Oil & Gas

OPEC+ panel revises down oil demand estimate before key meeting

(March 31): A panel of OPEC+ technical experts agreed to revise down oil-demand estimates for 2021, signaling a more negative view of the market just days before the group decides on production policy.

The OPEC+ Joint Technical Committee now estimates that global oil demand will expand by 5.6 million barrels a day this year, down from 5.9 million previously, according to delegates and documents seen by Bloomberg.

The revision, which mainly affects the next few months, follows a recommendation from OPEC Secretary-General Mohammad Barkindo earlier on Tuesday that the coalition should remain very cautious.

At the previous meeting, that sense of caution led to a surprise decision to maintain almost all of the cartel’s output curbs, instead of boosting production in anticipation of the economic recovery from the coronavirus pandemic. The Organization of Petroleum Exporting Countries and its allies believe that decision has since been vindicated and the group is widely expected to take a similar stance this week.

The panel “noted with concern that despite the accelerated rate of vaccination roll-outs across the world, there are a rising number of confirmed Covid-19 infections globally, with lockdown measures and travel restrictions being reimposed in many regions,” according to the documents.

The reduction is most pronounced from April to June, when on average consumption is now seen 1 million barrels a day lower than prior projections.

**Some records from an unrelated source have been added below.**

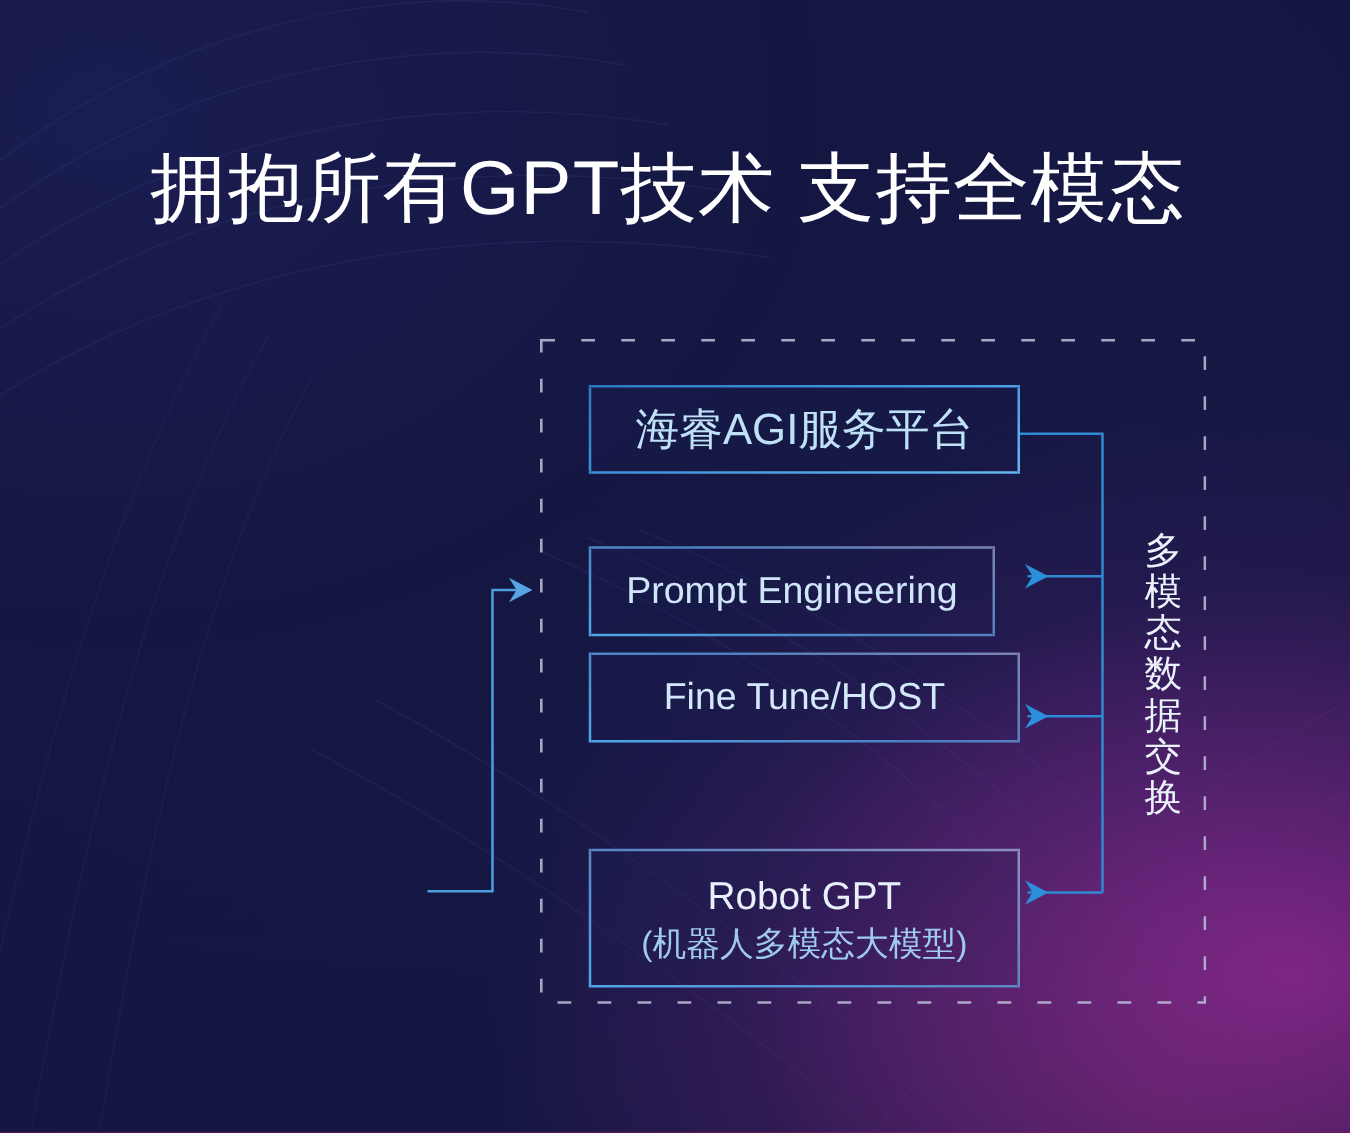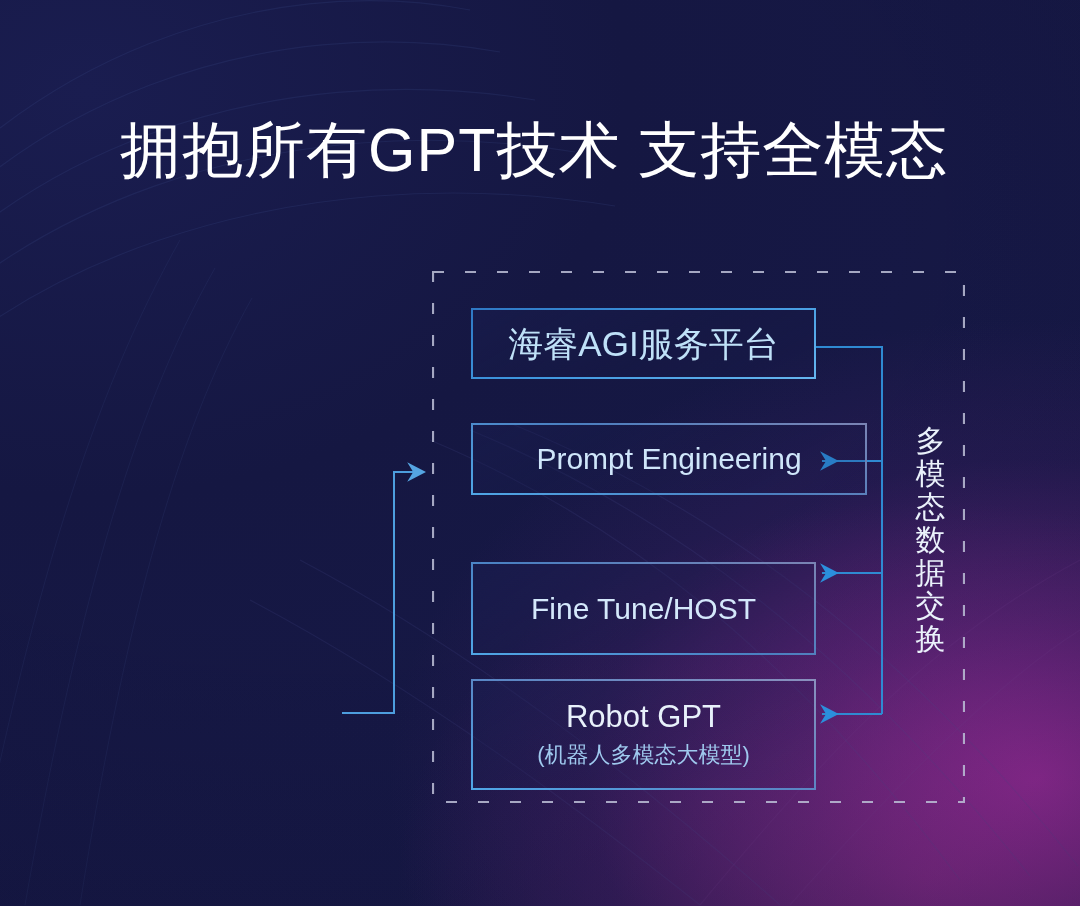--- a/index.html
+++ b/index.html
@@ -49,7 +49,7 @@
   .nd-1{left:471px;top:308px;width:345px;height:71px;
         border:2px solid;border-image:linear-gradient(160deg,#2f78c4 0%,#3e96de 45%,#66b6ef 100%) 1;}
   .nd-1 .l1{font-size:35px;line-height:42px;color:#bfe1f8;}
-  .nd-2{left:471px;top:423px;width:396px;height:72px;
+  .nd-2{left:471px;top:437px;width:325px;height:72px;
         border:2px solid;border-image:linear-gradient(200deg,#7a84b4 0%,#4b7fc0 50%,#4fa6e6 100%) 1;}
   .nd-2 .l1{font-size:30px;line-height:38px;color:#cfe6fa;}
   .nd-3{left:471px;top:562px;width:345px;height:93px;

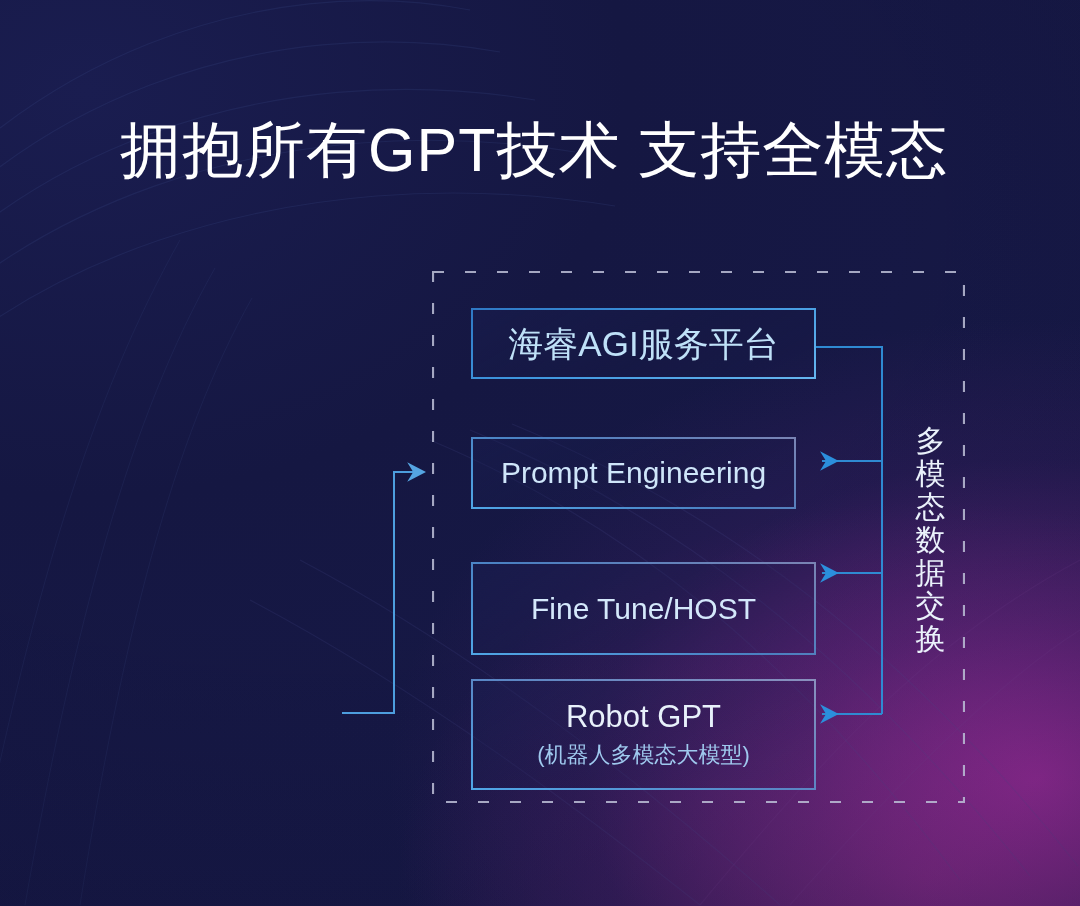--- a/index.html
+++ b/index.html
@@ -52,7 +52,7 @@
   .nd-2{left:471px;top:437px;width:325px;height:72px;
         border:2px solid;border-image:linear-gradient(200deg,#7a84b4 0%,#4b7fc0 50%,#4fa6e6 100%) 1;}
   .nd-2 .l1{font-size:30px;line-height:38px;color:#cfe6fa;}
-  .nd-3{left:471px;top:562px;width:345px;height:93px;
+  .nd-3{left:471px;top:522px;width:345px;height:72px;
         border:2px solid;border-image:linear-gradient(200deg,#7a84b4 0%,#4b7fc0 50%,#4fa6e6 100%) 1;}
   .nd-3 .l1{font-size:30px;line-height:38px;color:#d4e8fb;}
   .nd-4{left:471px;top:651px;width:345px;height:111px;

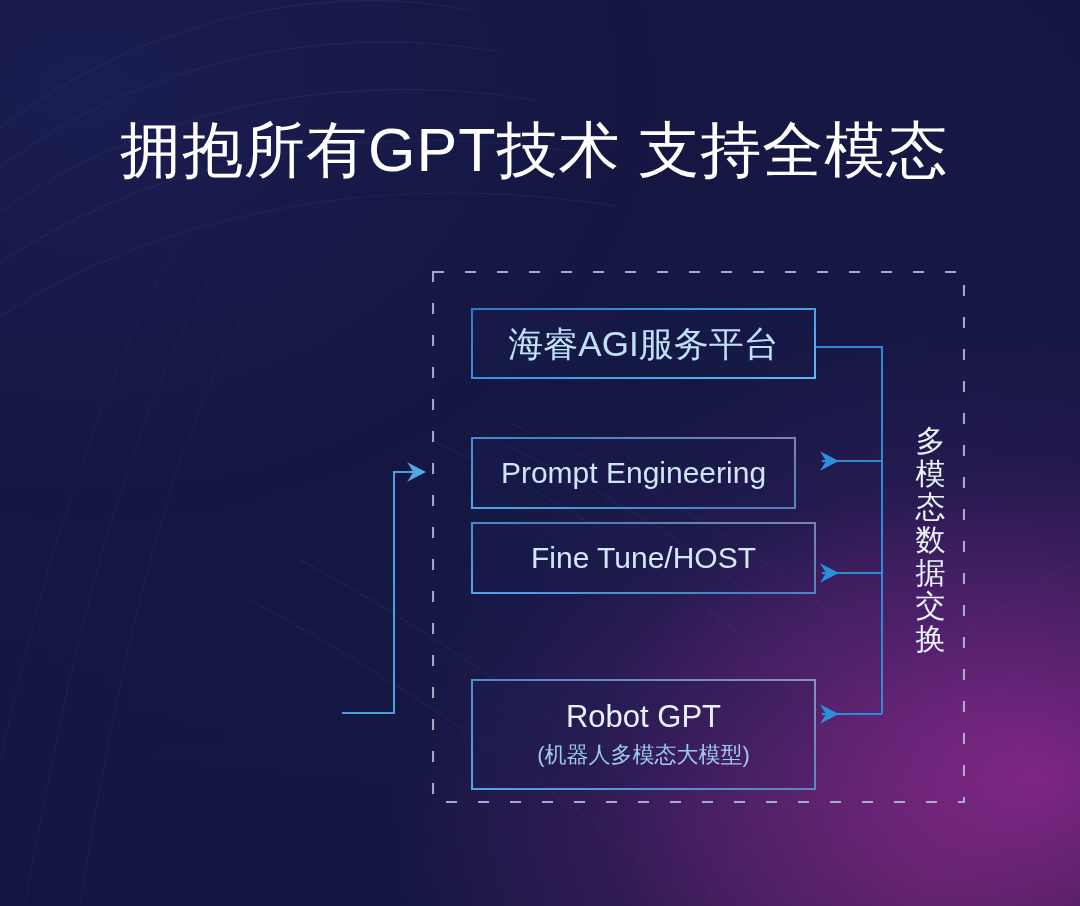--- a/index.html
+++ b/index.html
@@ -58,7 +58,7 @@
   .nd-4{left:471px;top:651px;width:345px;height:111px;
         border:2px solid;border-image:linear-gradient(200deg,#8a90bd 0%,#5a86c4 50%,#4fa6e6 100%) 1;margin-top:28px;}
   .nd-4 .l1{font-size:31px;line-height:40px;color:#e8f1fb;}
-  .nd-4 .l2{font-size:22px;line-height:36px;color:#9fc9ee;}
+  .nd-4 .l2{font-size:27px;line-height:36px;color:#9fc9ee;}
   .nd-5{left:116px;top:656px;width:226px;height:110px;
         border:2px solid;border-image:linear-gradient(200deg,#7f86b6 0%,#4f7fc0 55%,#4aa3e4 100%) 1;}
   .nd-5 .l1{font-size:29px;line-height:38px;color:#e9f1fb;}

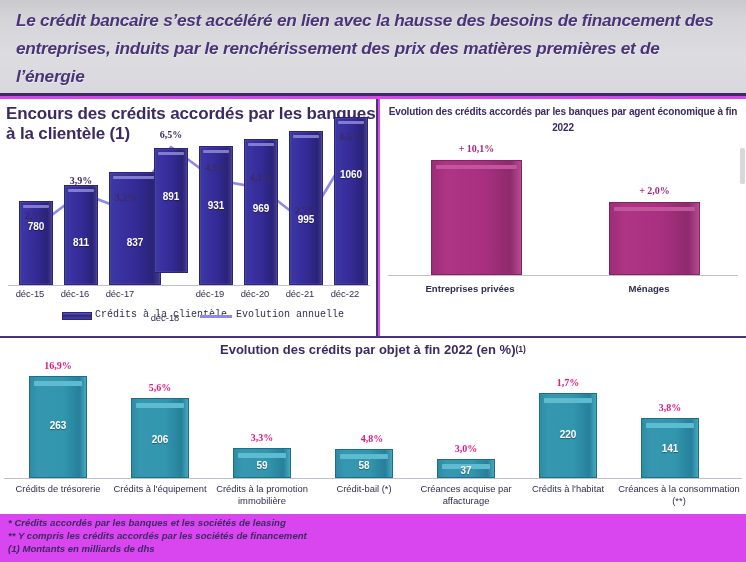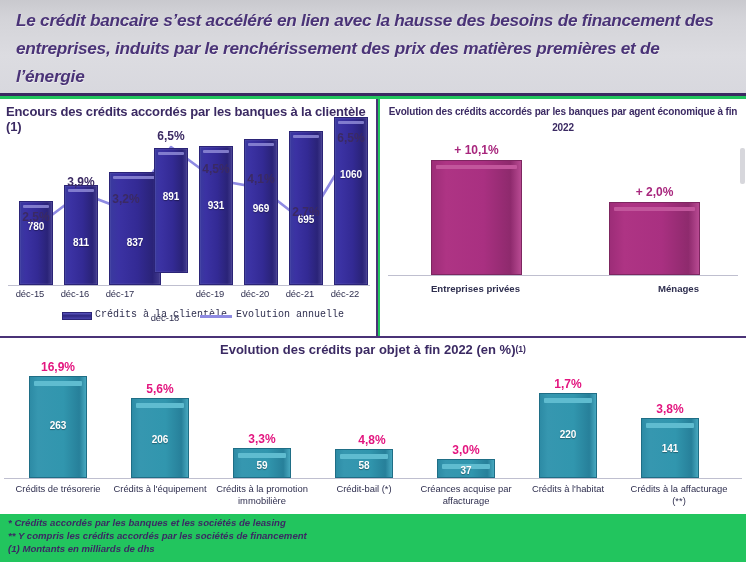--- a/index.html
+++ b/index.html
@@ -13,7 +13,7 @@
   #slide {
     position: relative;
     width: 746px; height: 562px;
-    background: #22c55e;
+    background: #d946ef;
   }
 
   

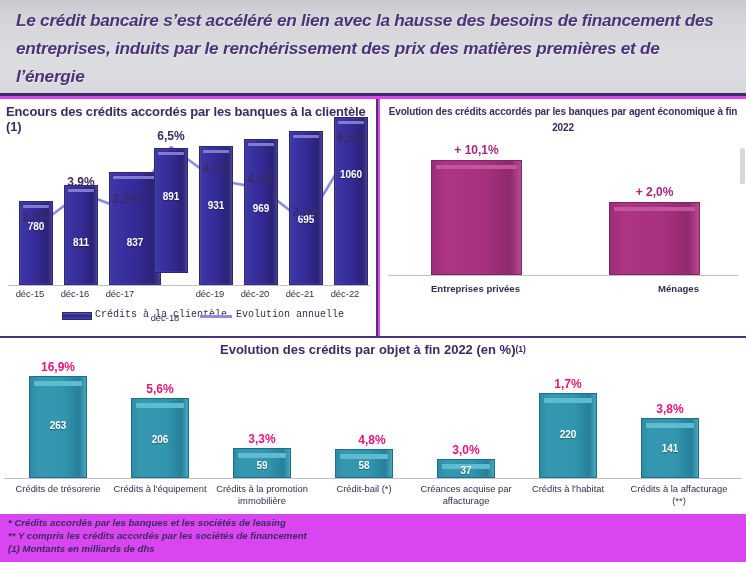--- a/index.html
+++ b/index.html
@@ -68,7 +68,7 @@
   }
   .title-left {
     position: absolute; left: 6px; top: 5px;
-    font-size: 13px;
+    font-size: 17px;
   }
   .title-right {
     position: absolute; left: 6px; top: 5px;

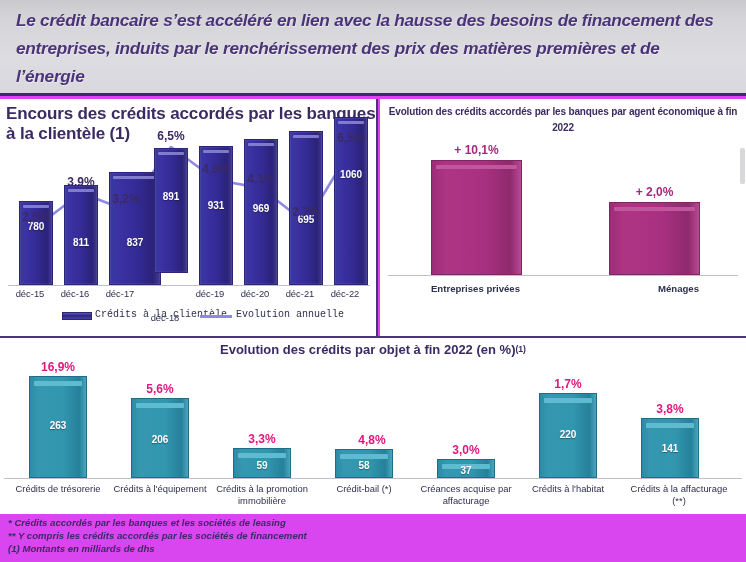--- a/index.html
+++ b/index.html
@@ -135,9 +135,10 @@
     left: 0; right: 0;
     text-align: center;
     font-weight: bold;
-    font-size: 12px;
+    font-size: 10px;
     color: #3b2a63;
     white-space: nowrap;
+    font-family: Liberation Serif, serif;
   }
   .pct-mag { color: #a8267d; }
   .pct-pink { color: #e3157f; }

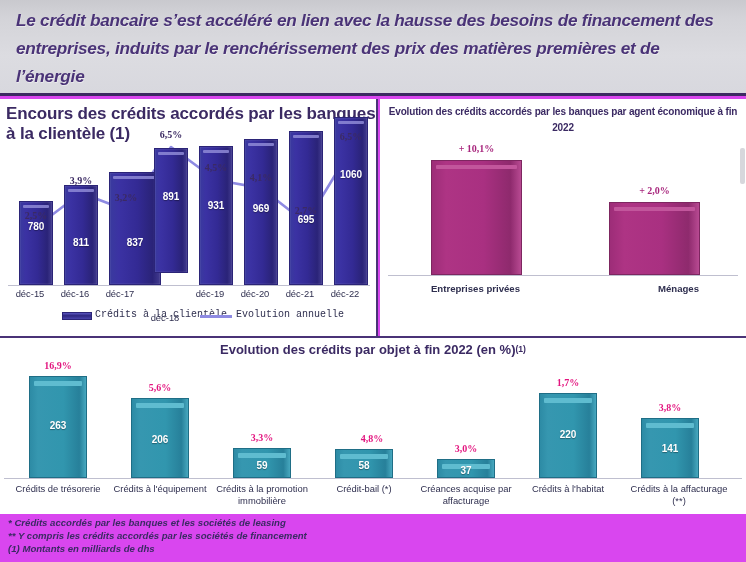--- a/index.html
+++ b/index.html
@@ -281,7 +281,7 @@
           <div class="bar-inner">
               <div class="cap"></div>
             </div>
-          <div class="bar-value" style="top:83px;">695</div>
+          <div class="bar-value" style="top:83px;">995</div>
         </div>
         <div class="bar bar-navy" style="left:328px; width:34px; height:168px; bottom:4px;">
           <div class="bar-inner">

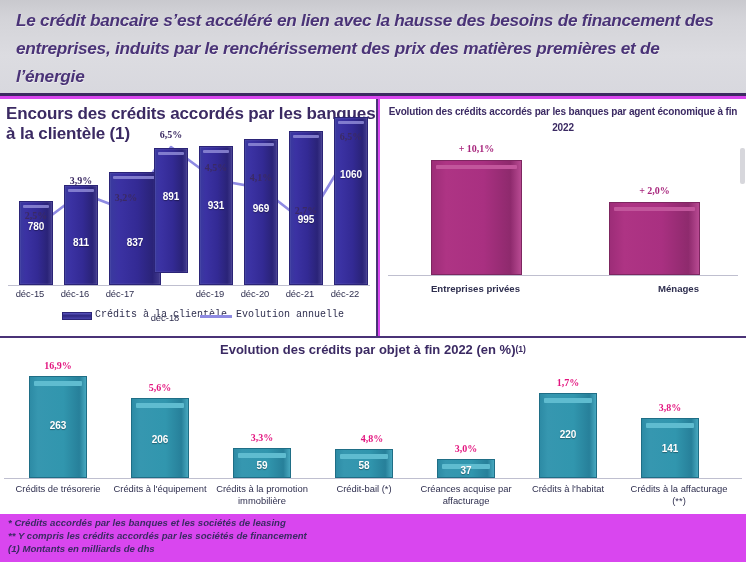--- a/index.html
+++ b/index.html
@@ -150,7 +150,7 @@
     color: #2f2f4f;
     line-height: 12px;
   }
-  .cat-label.bold { font-weight: bold; font-size: 9.6px; text-align: right; }
+  .cat-label.bold { font-weight: bold; font-size: 9.6px; }
 
   .axis-line {
     position: absolute;

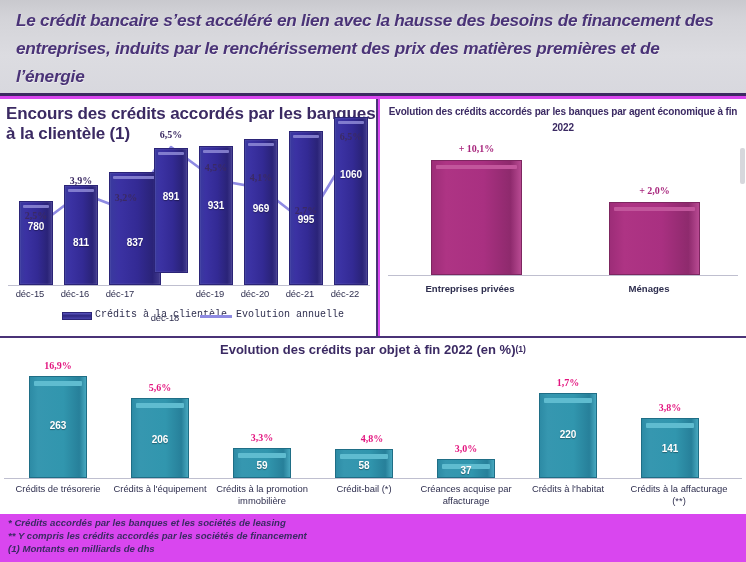--- a/index.html
+++ b/index.html
@@ -424,7 +424,7 @@
 
     <div class="cat-label" style="left:518px; top:145px; width:100px;">Crédits à l'habitat</div>
 
-    <div class="cat-label" style="left:618px; top:145px; width:122px;">Crédits à la affacturage</div>
+    <div class="cat-label" style="left:618px; top:145px; width:122px;">Créances à la consommation</div>
     <div class="cat-label" style="left:618px; top:157px; width:122px;">(**)</div>
   </div>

That implies that the cartel’s primary goal for the coming months — running down excess fuel inventories built up during the pandemic — would only happen slowly unless its production cuts are maintained close to current levels.

While fuel demand in the U.S. has shown strong signs of a rebound, a resurgence of the virus has undermined the recovery elsewhere. That has convinced the cartel it made the right call at its last meeting.

“While last month saw many positive developments, it also witnessed reminders of the ongoing uncertainties and fragility caused by the COVID-19 pandemic,” Barkindo said at the start of the videoconference of the OPEC+ Joint Technical Committee on Tuesday, according to a statement from the group.

In the days after the March 4 meeting, when OPEC+ shocked the market by maintaining most of its production cuts, Brent soared to US$70 a barrel.

Yet the rally soon dissolved as parts of Europe reimposed lockdowns to contain a virulent strain of the coronavirus, while India and Brazil contended with worsening outbreaks. Crude purchases in Asia slowed as a lackluster tourist season failed to stimulate fuel demand. Meanwhile, oil supplies swelled as Iran ramped up exports to China in defiance of U.S. sanctions.

Within a week of hitting a one-year high, oil futures had surrendered almost US$10. Brent crude, the international benchmark, closed at US$64.05 a barrel on Tuesday.